Là-haut, c'est aussi l'abîme.
Je regarde cet abîme céleste et je m'efforce d'oublier l'abîme d'en bas; et vraiment je l'oublie. L'infini d'en bas me repousse et me terrifie; l'infini d'en haut m'attire et m'affermit.
Je suis suspendu au-dessus de l'abîme sur la dernière lisière qui n'ait pas encore glissé; je sens que je suis suspendu, mais en regardant en haut mon effroi disparaît.

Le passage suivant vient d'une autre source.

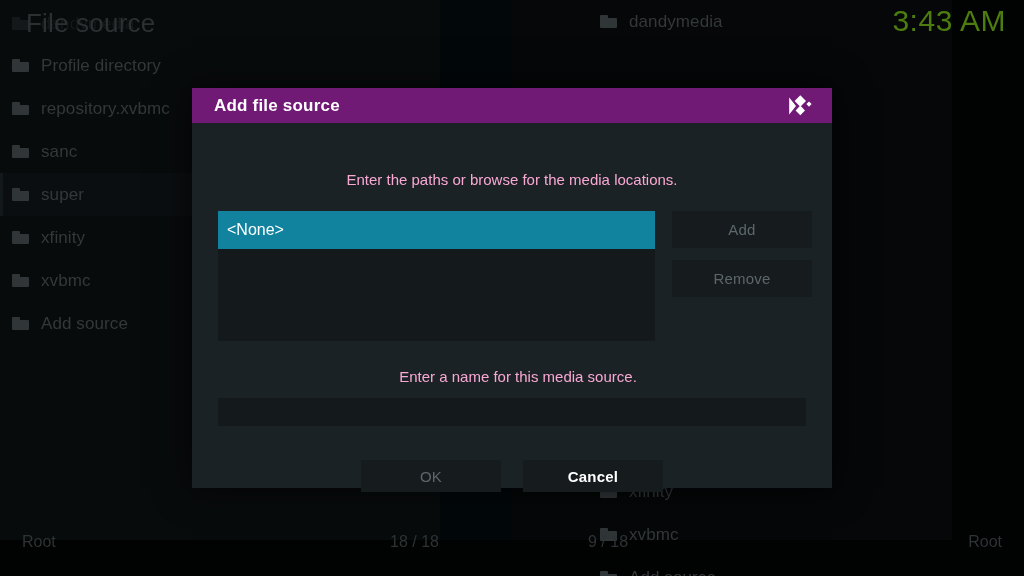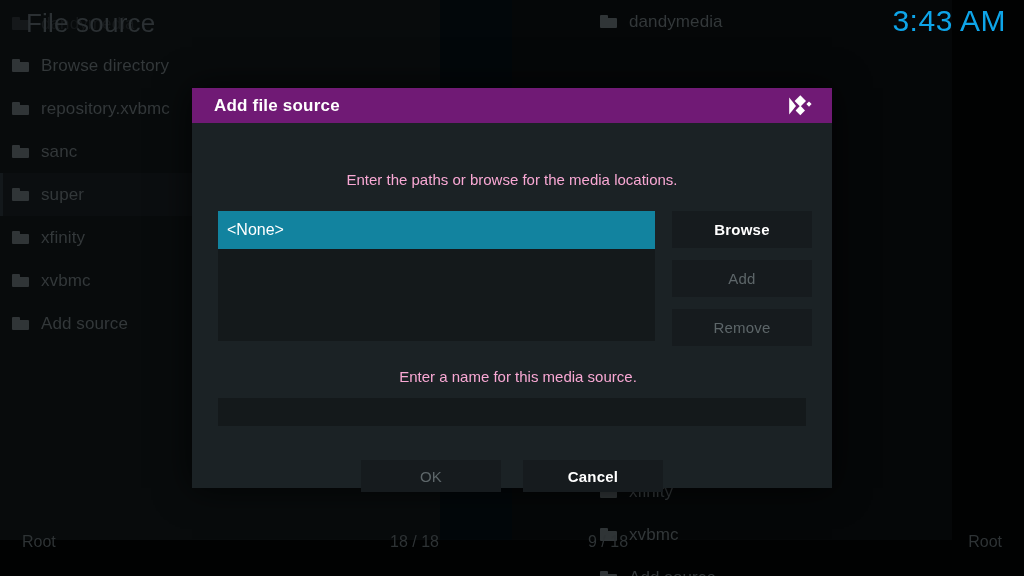"3:43 AM" .clock { color: #0ea5e9 -> #4d7c0f }
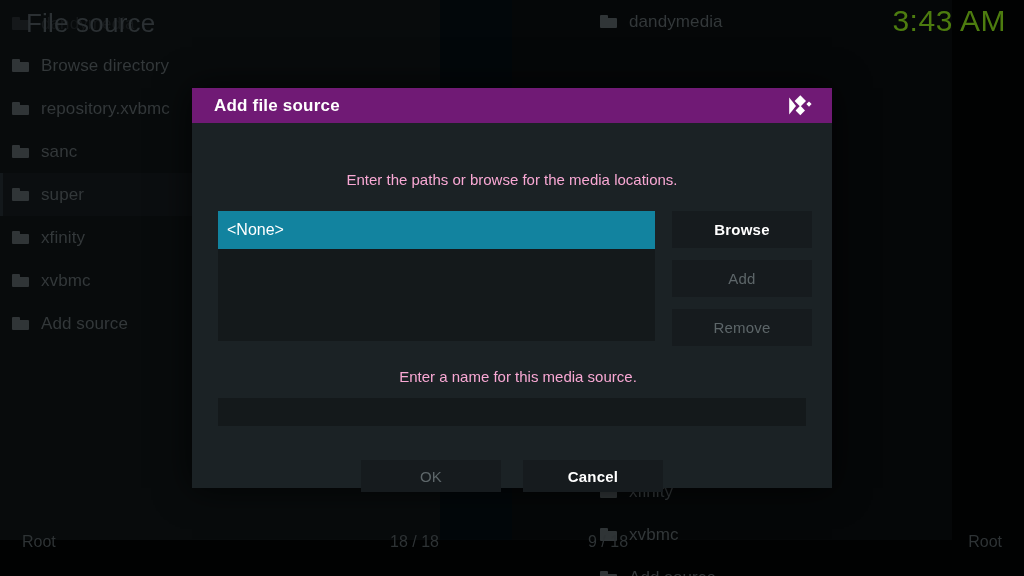"Browse directory" span.lbl { text: Browse -> Profile }
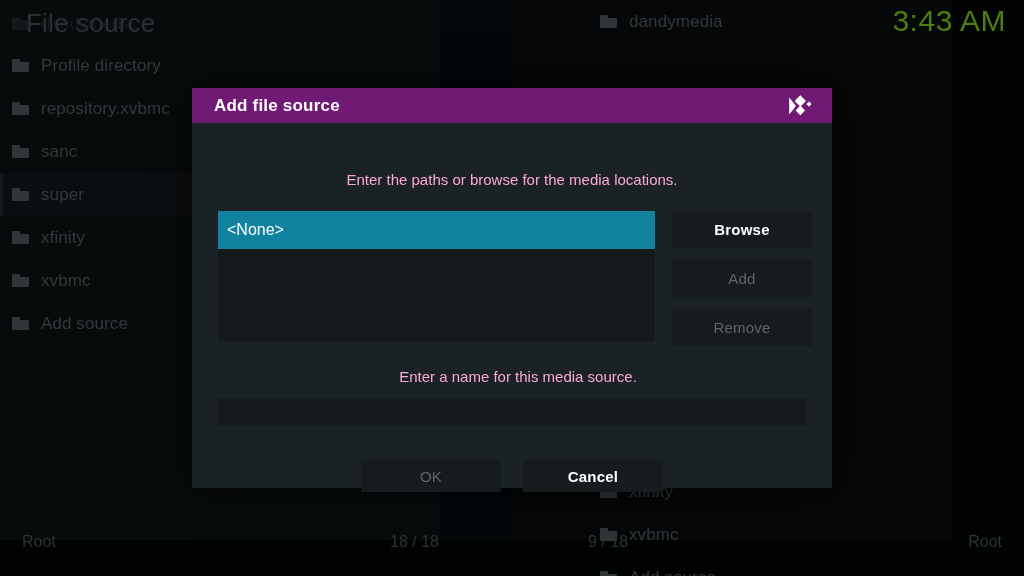"Browse" button.btn { html: <button>Browse</button> -> none }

Comme il arrive souvent dans les rêves, une voix me dit:
—Fais attention! le voici!
Et je regarde toujours, pendant bien, bien longtemps, l'infini céleste et je sens qu'en me calmant je commence à me rappeler tout ce qui a été, et je me souviens comment tout est arrivé: comment j'ai remué des pieds, comment je fus suspendu, comment je fus terrifié et comment je me suis sauvé de l'effroi parce que j'ai regardé en haut. Je me demande:
—Eh bien! Maintenant est-ce toujours la même chose? Ce n'est pas que je me retourne, mais je sens de tout mon corps ce point d'appui sur lequel je me tiens. Et voilà que je commence à voir, que je ne suis déjà plus suspendu et que je ne tombe pas, mais que je me tiens fermement.
Je me demande comment je me tiens, je tâtonne, je me retourne et je vois que sous moi, juste au milieu, se trouve une lisière et que, tout en regardant en haut, je suis couché sur elle dans l'équilibre le plus stable et que ce n'est qu'elle seule qui me tient.